Whenever you are writing data to a file, it may be formatted with the same techniques used in formatting displayed data.

Numbers, text, and data types

So far we have see integers (e.g. 0, 1, 2 ...), floating point (e.g 3.14159), and strings (e.g. "deer in the headlights"). How are these quantities stored, and how do we access them in whole or part?

Binary numbers

Computer data are stored as a sequence of bits which may be 1 or 0. A byte is a sequence of 8 bits, and is taken to represent a number that is the sum of powers of 2:

0 0 0 0 0 0 0 1 = 2**0 = 1
0 0 0 0 0 0 1 0 = 2**1 = 2
0 0 0 0 0 1 0 0 = 2**2 = 4
0 0 0 0 1 0 0 0 = 2**3 = 8
0 0 0 1 0 0 0 0 = 2**4 = 16
0 0 1 0 0 0 0 0 = 2**5 = 32
0 1 0 0 0 0 0 0 = 2**6 = 64
1 0 0 0 0 0 0 0 = 2**7 = 128

In this way, any value from 0 to 255 can be represented by turning on the bits in the byte:

0 0 0 0 0 0 1 1 = 2*0 + 2*1 = 3

Binary numbers are often referred to in hexadecimal or "hex" code, which counts up to 15 and is given in powers of 16 rather than powers of 2. The counting sequence is 0,1,2,3,4,5,6,7,8,9,A,B,C,D,E,F. So, 4 bits of a byte can be a hex code, and it takes two of them to represent an 8-bit byte. In this terminology, decimal 1 is binary 1 and hex 1. Decimal 255 is binary 11111111 and hex FF.

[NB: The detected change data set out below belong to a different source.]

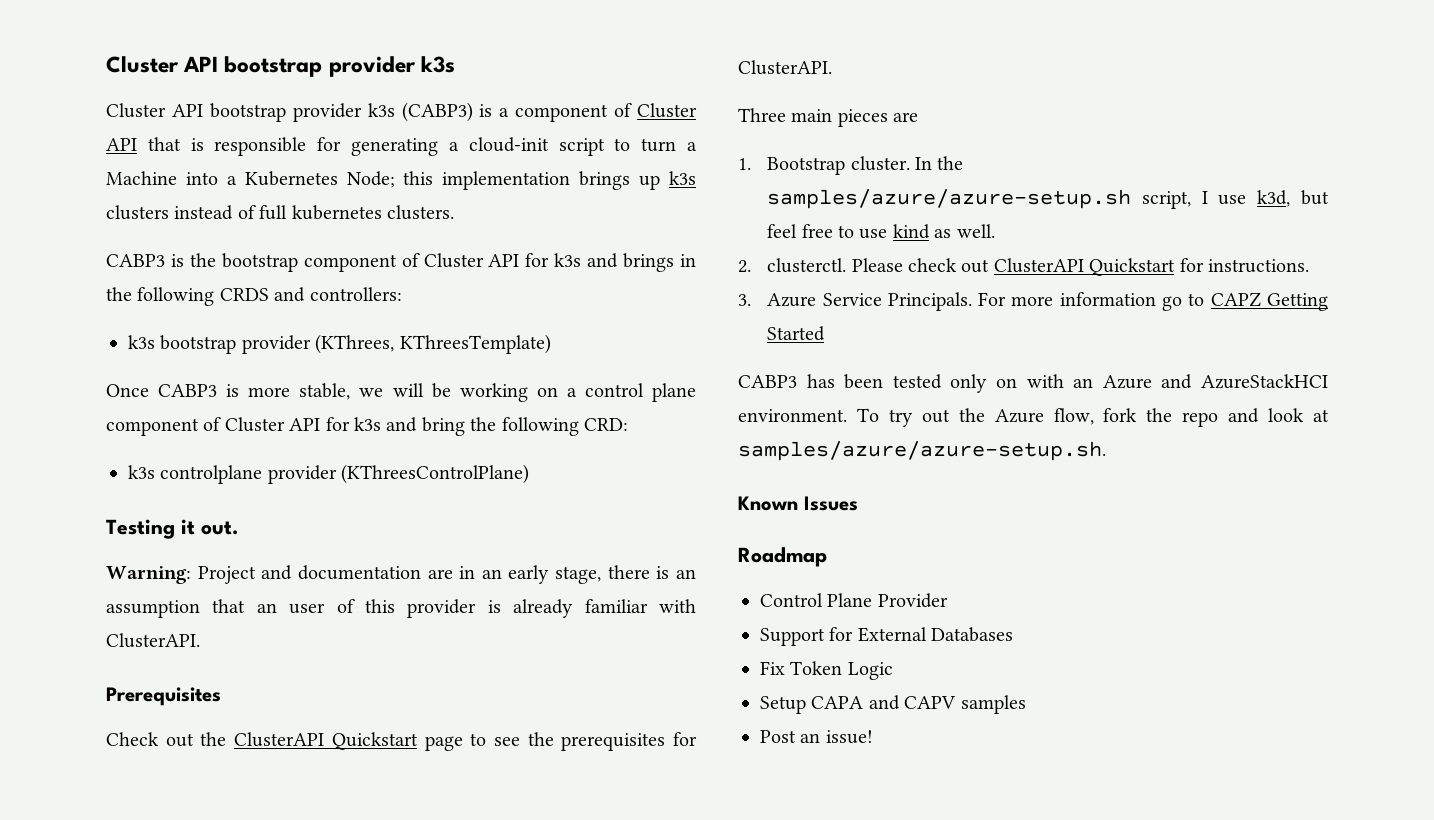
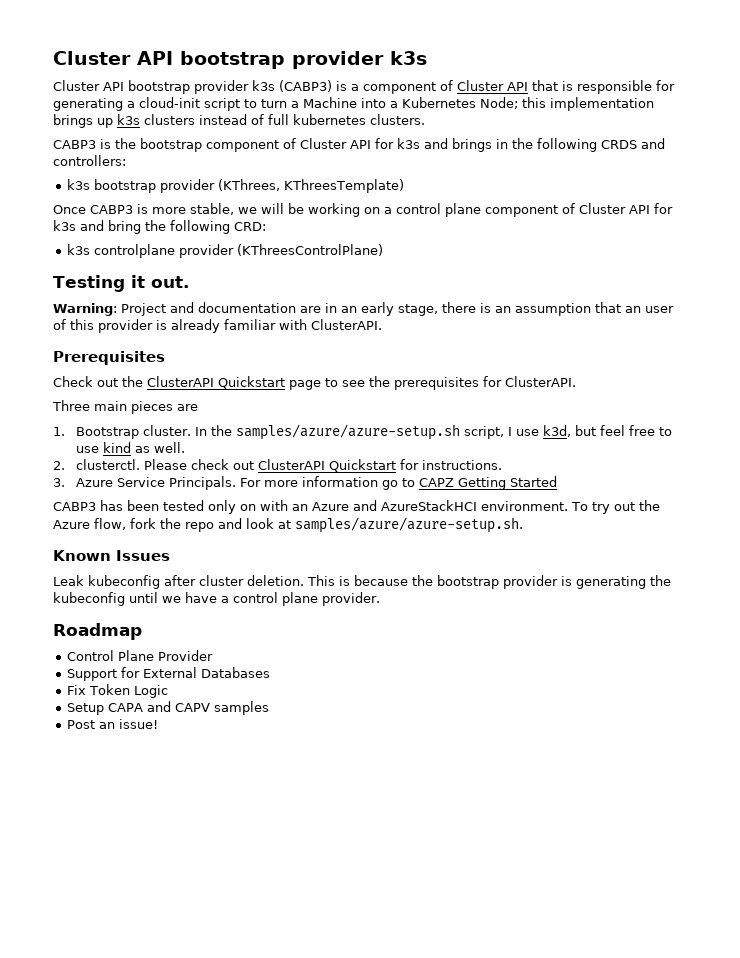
(858, 503) none -> [53,575,671,589] [53,592,380,606] // Leak kubeconfig after cluster deletion. This is because the bootstrap provider is generating the kubeconfig until we have a control plane provider.

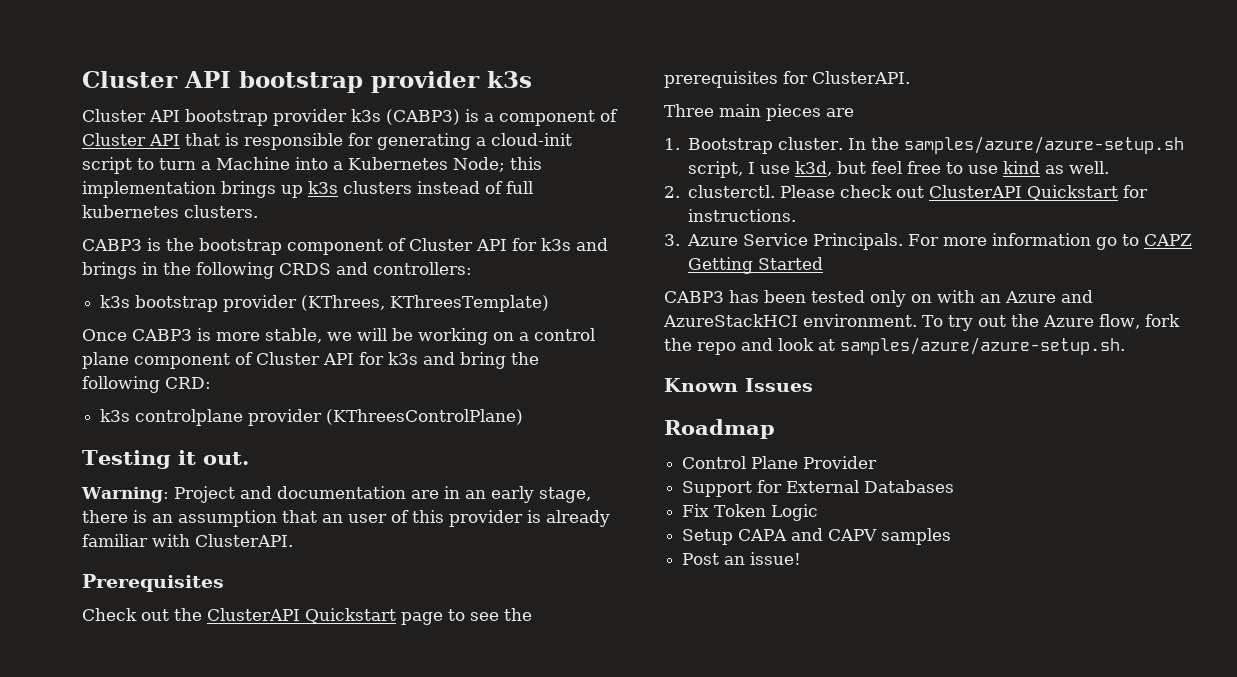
[53,575,671,589] [53,592,380,606] // Leak kubeconfig after cluster deletion. This is because the bootstrap provider is generating the kubeconfig until we have a control plane provider. -> (813, 385) none

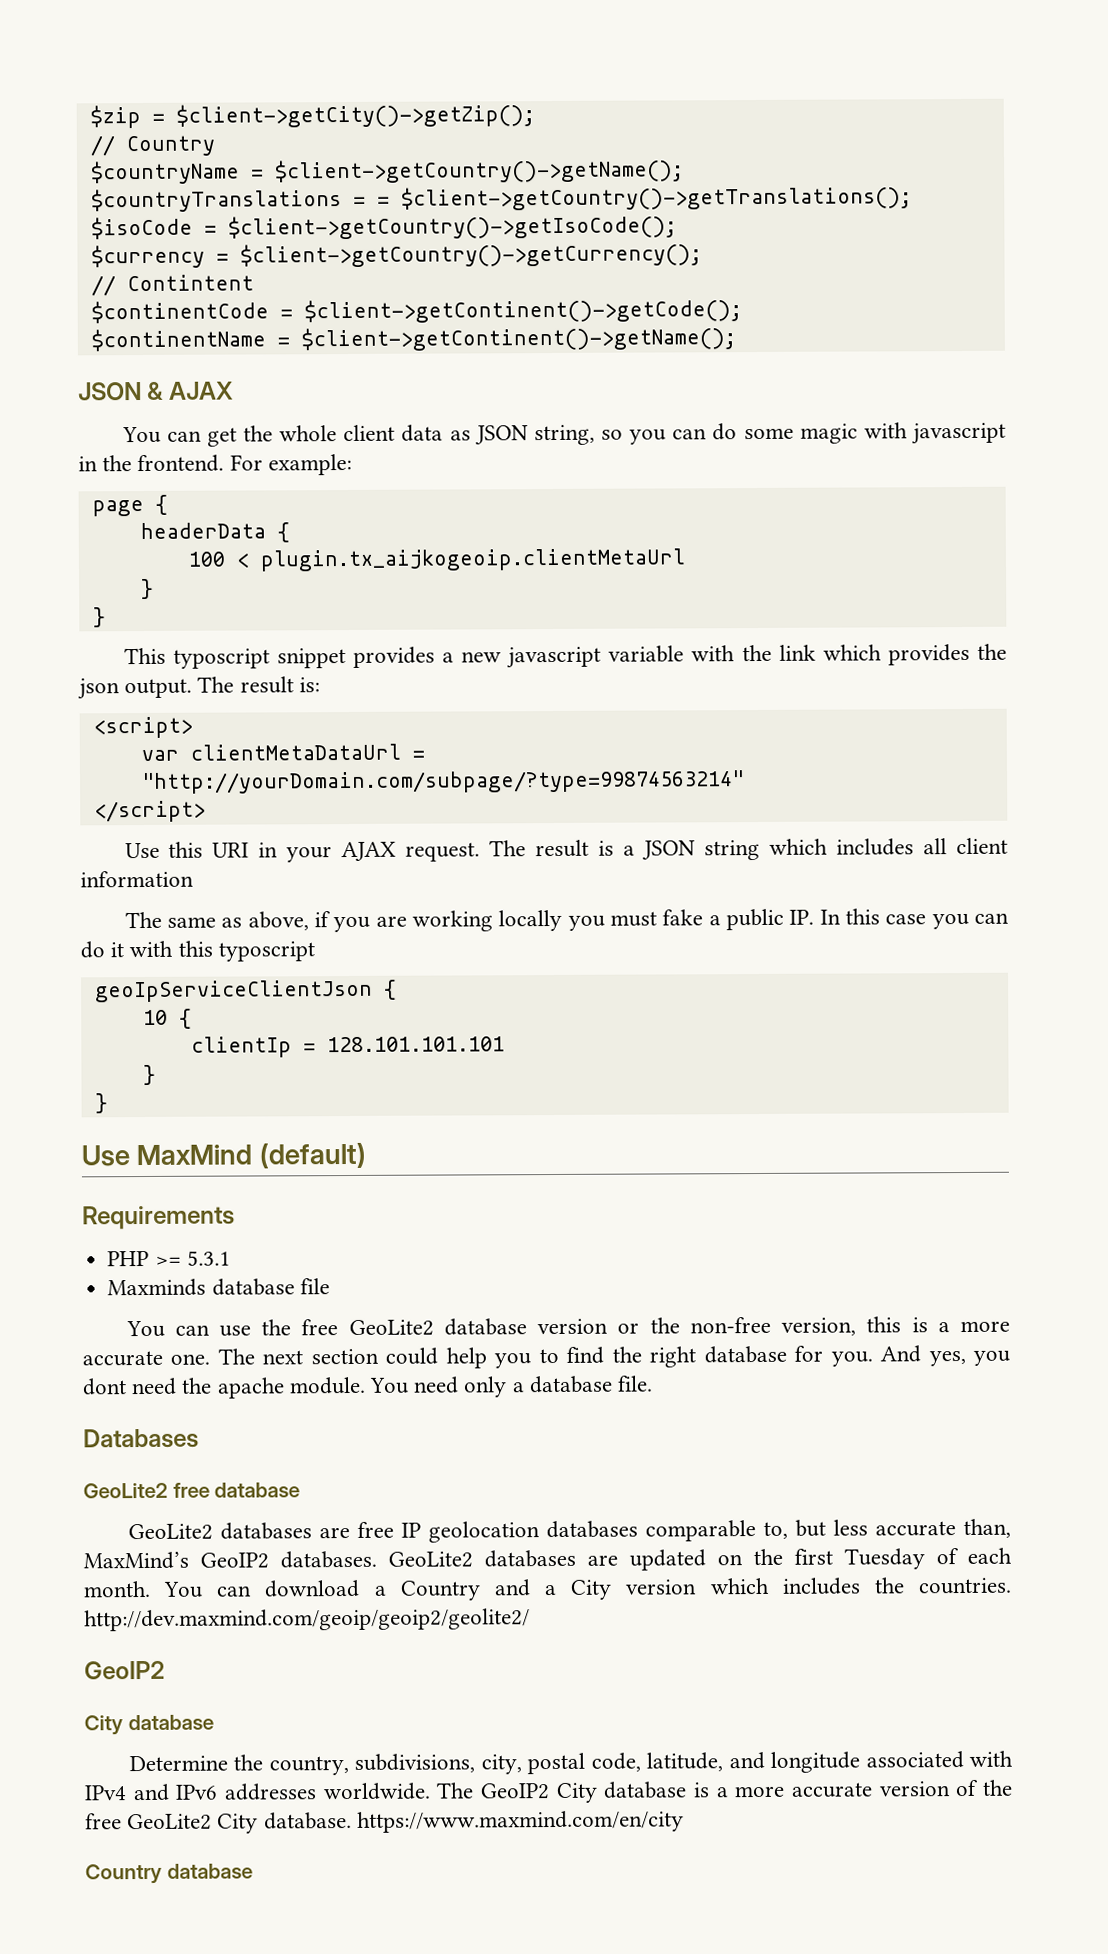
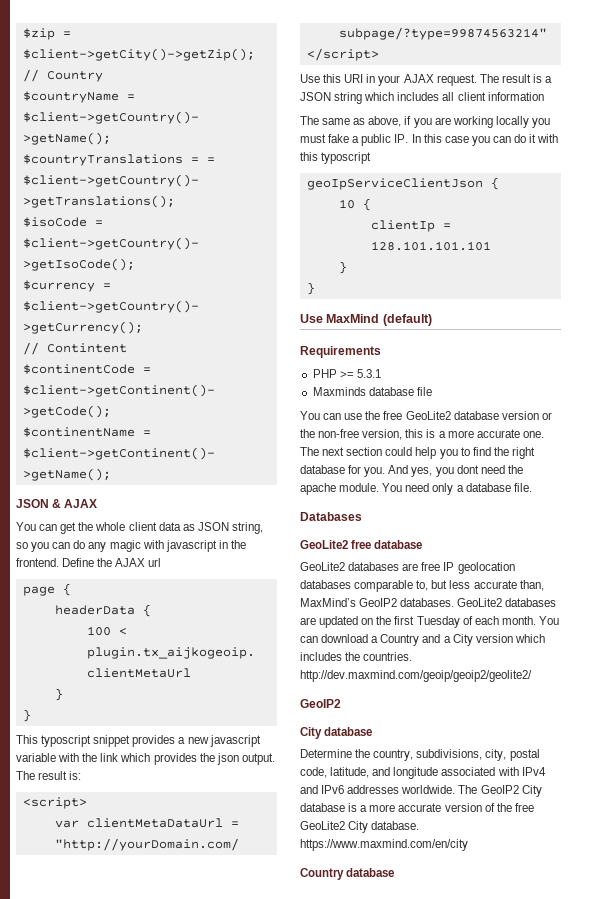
[743,427,794,440] some -> [88,542,107,552] any
[229,453,352,476] For example: -> [62,558,162,567] Define the AJAX url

To make longer numbers we string together bytes, and for a 64-bit computer, we treat these in chunks of 8 bytes per word. You can think of computer memory of a linear space with bits one after another, organized as bytes, and words, and sorted out by programs into text and numbers that are stored in these bits. Normally, you would not even worry over such workings, unless you need to "set a bit", control a logical decision, or sometimes control an instrument by changing internal values in a word. There are some "gotchas" to be at least aware of.

Negative integers are indicated by setting a sign bit. We see in the above example we start counting at 0 and go up to 255, but what if we want to have a -1? The standard way is to use the "most significant bit", that is the one on the far left in the display above, to indicate that the value is negative. When that bit is set to 1, the number gets a minus sign. Clearly after we reach 127 (decimal), and go one step higher to 128 we'd turn on the minus sign. Thus 1 0 0 0 0 0 0 0 is taken to be -127, and as we turn on more bits, we count up from -127 to -1. An integer stored in this way is said to be "signed", just as one that runs from 0 to 255 is said to be unsigned. The concept of signed and unsigned integers is not limited to 8-bit data, and is found even for much bigger integer storage allocation.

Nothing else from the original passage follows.